*** Opening RECORDS SHOWN ***
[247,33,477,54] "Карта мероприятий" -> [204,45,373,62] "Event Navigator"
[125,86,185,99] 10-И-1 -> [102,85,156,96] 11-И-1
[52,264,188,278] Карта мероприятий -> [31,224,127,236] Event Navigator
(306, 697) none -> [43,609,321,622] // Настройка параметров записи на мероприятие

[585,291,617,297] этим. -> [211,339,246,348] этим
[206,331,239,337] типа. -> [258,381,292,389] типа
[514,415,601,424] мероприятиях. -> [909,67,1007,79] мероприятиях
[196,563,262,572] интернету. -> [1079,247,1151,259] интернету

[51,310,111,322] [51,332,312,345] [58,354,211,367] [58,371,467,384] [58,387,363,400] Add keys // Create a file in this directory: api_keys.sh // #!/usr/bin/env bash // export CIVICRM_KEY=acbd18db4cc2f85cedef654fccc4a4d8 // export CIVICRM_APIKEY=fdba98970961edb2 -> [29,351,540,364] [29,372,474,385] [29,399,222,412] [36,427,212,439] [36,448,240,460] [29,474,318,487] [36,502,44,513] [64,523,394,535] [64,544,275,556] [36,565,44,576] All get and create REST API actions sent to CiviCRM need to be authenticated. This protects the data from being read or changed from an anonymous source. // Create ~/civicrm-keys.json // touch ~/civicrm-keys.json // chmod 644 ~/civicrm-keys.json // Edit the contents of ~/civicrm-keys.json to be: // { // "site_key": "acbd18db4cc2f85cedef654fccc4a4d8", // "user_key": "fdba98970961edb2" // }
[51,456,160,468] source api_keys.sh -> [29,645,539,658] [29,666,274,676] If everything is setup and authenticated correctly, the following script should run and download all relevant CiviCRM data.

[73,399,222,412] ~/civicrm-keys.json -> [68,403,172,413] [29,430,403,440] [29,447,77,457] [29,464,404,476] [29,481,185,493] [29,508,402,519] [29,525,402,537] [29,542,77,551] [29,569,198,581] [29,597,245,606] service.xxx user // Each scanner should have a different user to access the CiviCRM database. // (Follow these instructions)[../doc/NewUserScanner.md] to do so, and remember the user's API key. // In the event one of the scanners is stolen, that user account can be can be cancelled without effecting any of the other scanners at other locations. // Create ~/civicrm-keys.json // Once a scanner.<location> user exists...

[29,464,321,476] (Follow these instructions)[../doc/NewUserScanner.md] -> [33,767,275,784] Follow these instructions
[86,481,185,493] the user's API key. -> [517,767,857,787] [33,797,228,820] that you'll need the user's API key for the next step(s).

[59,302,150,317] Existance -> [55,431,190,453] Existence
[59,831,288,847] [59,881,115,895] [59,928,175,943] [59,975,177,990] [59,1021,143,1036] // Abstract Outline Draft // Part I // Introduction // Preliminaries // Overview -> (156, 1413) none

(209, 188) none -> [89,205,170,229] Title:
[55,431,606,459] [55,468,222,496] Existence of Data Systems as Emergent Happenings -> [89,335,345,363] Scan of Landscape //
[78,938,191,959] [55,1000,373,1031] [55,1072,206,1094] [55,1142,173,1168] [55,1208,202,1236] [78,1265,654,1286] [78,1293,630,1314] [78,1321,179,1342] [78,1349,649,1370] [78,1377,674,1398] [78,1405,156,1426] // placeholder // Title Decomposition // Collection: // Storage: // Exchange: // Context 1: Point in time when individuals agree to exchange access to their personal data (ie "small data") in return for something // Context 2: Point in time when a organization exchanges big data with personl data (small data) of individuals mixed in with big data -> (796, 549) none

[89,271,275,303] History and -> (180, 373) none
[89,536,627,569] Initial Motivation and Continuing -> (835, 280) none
*** Closing RECORDS SHOWN ***
**PROBLEM REQUIREMENTS**
Each line above must be printed exactly as it appears.

**WRITTEN ANSWER**
[247,33,477,54] "Карта мероприятий" -> [204,45,373,62] "Event Navigator"
[125,86,185,99] 10-И-1 -> [102,85,156,96] 11-И-1
[52,264,188,278] Карта мероприятий -> [31,224,127,236] Event Navigator
(306, 697) none -> [43,609,321,622] // Настройка параметров записи на мероприятие

[585,291,617,297] этим. -> [211,339,246,348] этим
[206,331,239,337] типа. -> [258,381,292,389] типа
[514,415,601,424] мероприятиях. -> [909,67,1007,79] мероприятиях
[196,563,262,572] интернету. -> [1079,247,1151,259] интернету

[51,310,111,322] [51,332,312,345] [58,354,211,367] [58,371,467,384] [58,387,363,400] Add keys // Create a file in this directory: api_keys.sh // #!/usr/bin/env bash // export CIVICRM_KEY=acbd18db4cc2f85cedef654fccc4a4d8 // export CIVICRM_APIKEY=fdba98970961edb2 -> [29,351,540,364] [29,372,474,385] [29,399,222,412] [36,427,212,439] [36,448,240,460] [29,474,318,487] [36,502,44,513] [64,523,394,535] [64,544,275,556] [36,565,44,576] All get and create REST API actions sent to CiviCRM need to be authenticated. This protects the data from being read or changed from an anonymous source. // Create ~/civicrm-keys.json // touch ~/civicrm-keys.json // chmod 644 ~/civicrm-keys.json // Edit the contents of ~/civicrm-keys.json to be: // { // "site_key": "acbd18db4cc2f85cedef654fccc4a4d8", // "user_key": "fdba98970961edb2" // }
[51,456,160,468] source api_keys.sh -> [29,645,539,658] [29,666,274,676] If everything is setup and authenticated correctly, the following script should run and download all relevant CiviCRM data.

[73,399,222,412] ~/civicrm-keys.json -> [68,403,172,413] [29,430,403,440] [29,447,77,457] [29,464,404,476] [29,481,185,493] [29,508,402,519] [29,525,402,537] [29,542,77,551] [29,569,198,581] [29,597,245,606] service.xxx user // Each scanner should have a different user to access the CiviCRM database. // (Follow these instructions)[../doc/NewUserScanner.md] to do so, and remember the user's API key. // In the event one of the scanners is stolen, that user account can be can be cancelled without effecting any of the other scanners at other locations. // Create ~/civicrm-keys.json // Once a scanner.<location> user exists...

[29,464,321,476] (Follow these instructions)[../doc/NewUserScanner.md] -> [33,767,275,784] Follow these instructions
[86,481,185,493] the user's API key. -> [517,767,857,787] [33,797,228,820] that you'll need the user's API key for the next step(s).

[59,302,150,317] Existance -> [55,431,190,453] Existence
[59,831,288,847] [59,881,115,895] [59,928,175,943] [59,975,177,990] [59,1021,143,1036] // Abstract Outline Draft // Part I // Introduction // Preliminaries // Overview -> (156, 1413) none

(209, 188) none -> [89,205,170,229] Title:
[55,431,606,459] [55,468,222,496] Existence of Data Systems as Emergent Happenings -> [89,335,345,363] Scan of Landscape //
[78,938,191,959] [55,1000,373,1031] [55,1072,206,1094] [55,1142,173,1168] [55,1208,202,1236] [78,1265,654,1286] [78,1293,630,1314] [78,1321,179,1342] [78,1349,649,1370] [78,1377,674,1398] [78,1405,156,1426] // placeholder // Title Decomposition // Collection: // Storage: // Exchange: // Context 1: Point in time when individuals agree to exchange access to their personal data (ie "small data") in return for something // Context 2: Point in time when a organization exchanges big data with personl data (small data) of individuals mixed in with big data -> (796, 549) none

[89,271,275,303] History and -> (180, 373) none
[89,536,627,569] Initial Motivation and Continuing -> (835, 280) none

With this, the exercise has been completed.